To do: Transcribe the entries that follow, every word as written, and drop the pictures.

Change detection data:
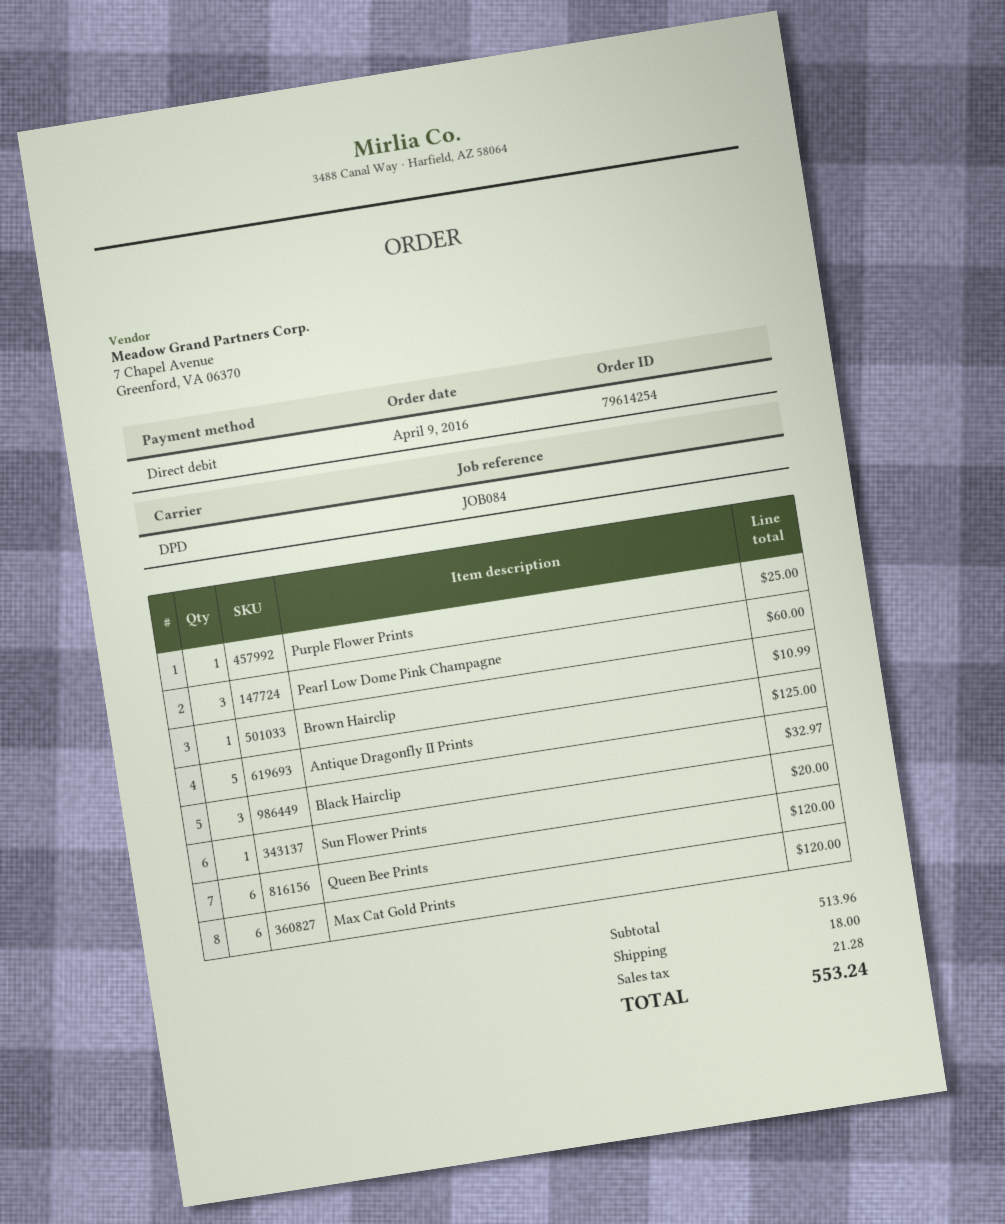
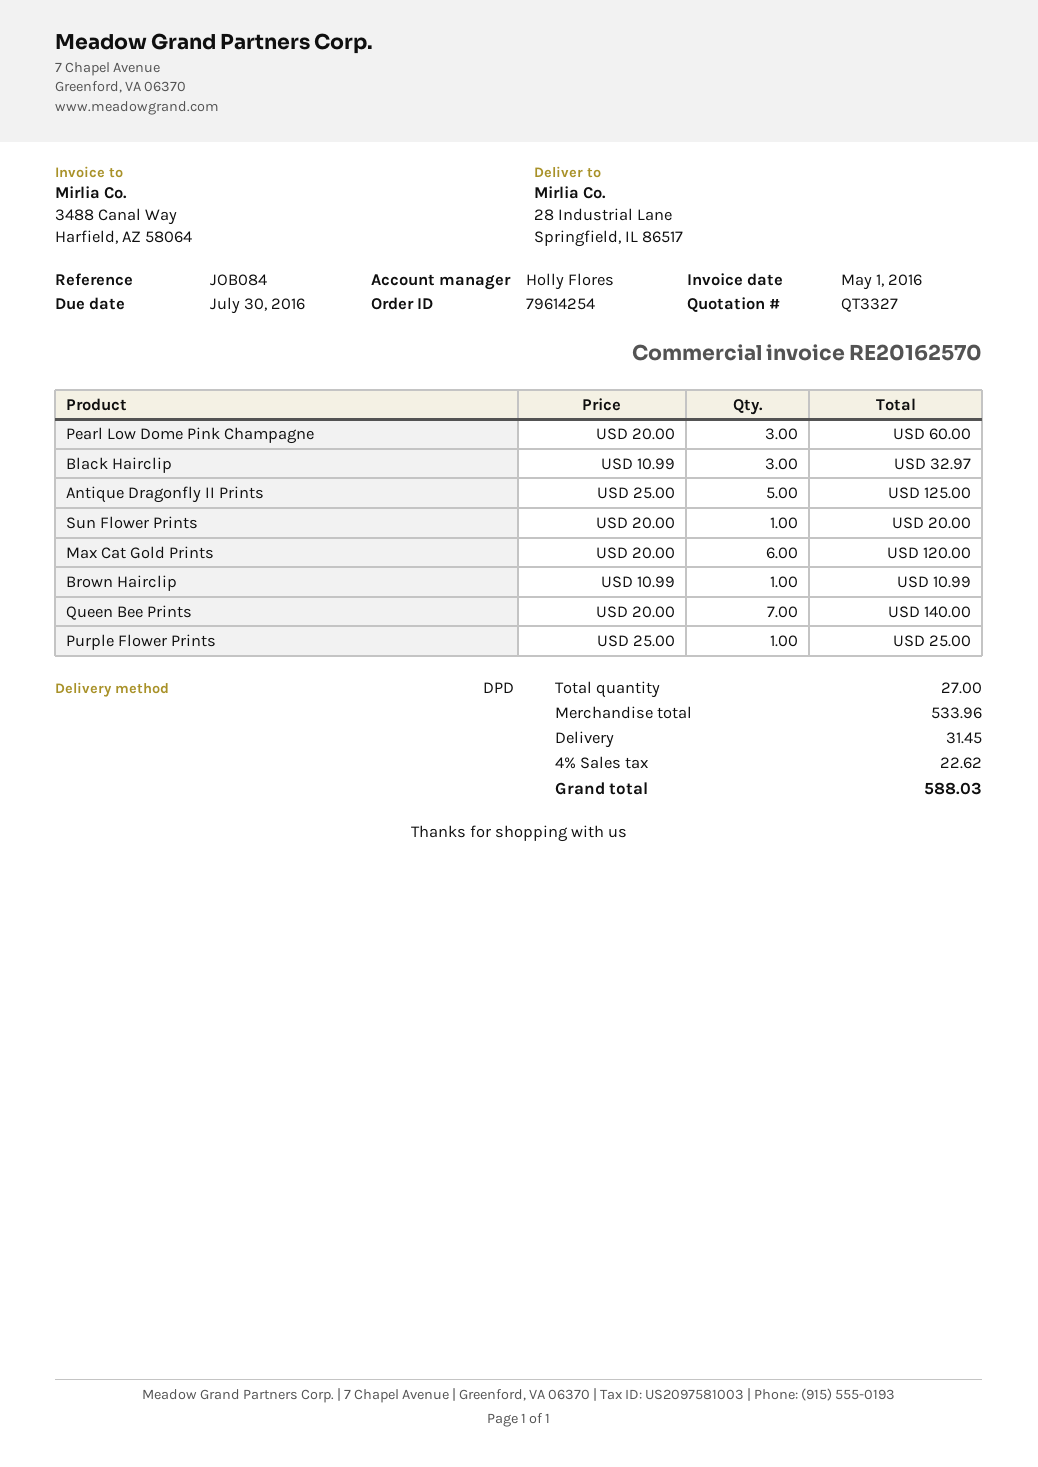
Queen Bee Prints: 6 for 120.00 -> 7 for 140.00
subtotal: 513.96 -> 533.96
shipping: 18.00 -> 31.45
tax: 21.28 -> 22.62
total: 553.24 -> 588.03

The answer:
Queen Bee Prints: 6 for 120.00 -> 7 for 140.00
subtotal: 513.96 -> 533.96
shipping: 18.00 -> 31.45
tax: 21.28 -> 22.62
total: 553.24 -> 588.03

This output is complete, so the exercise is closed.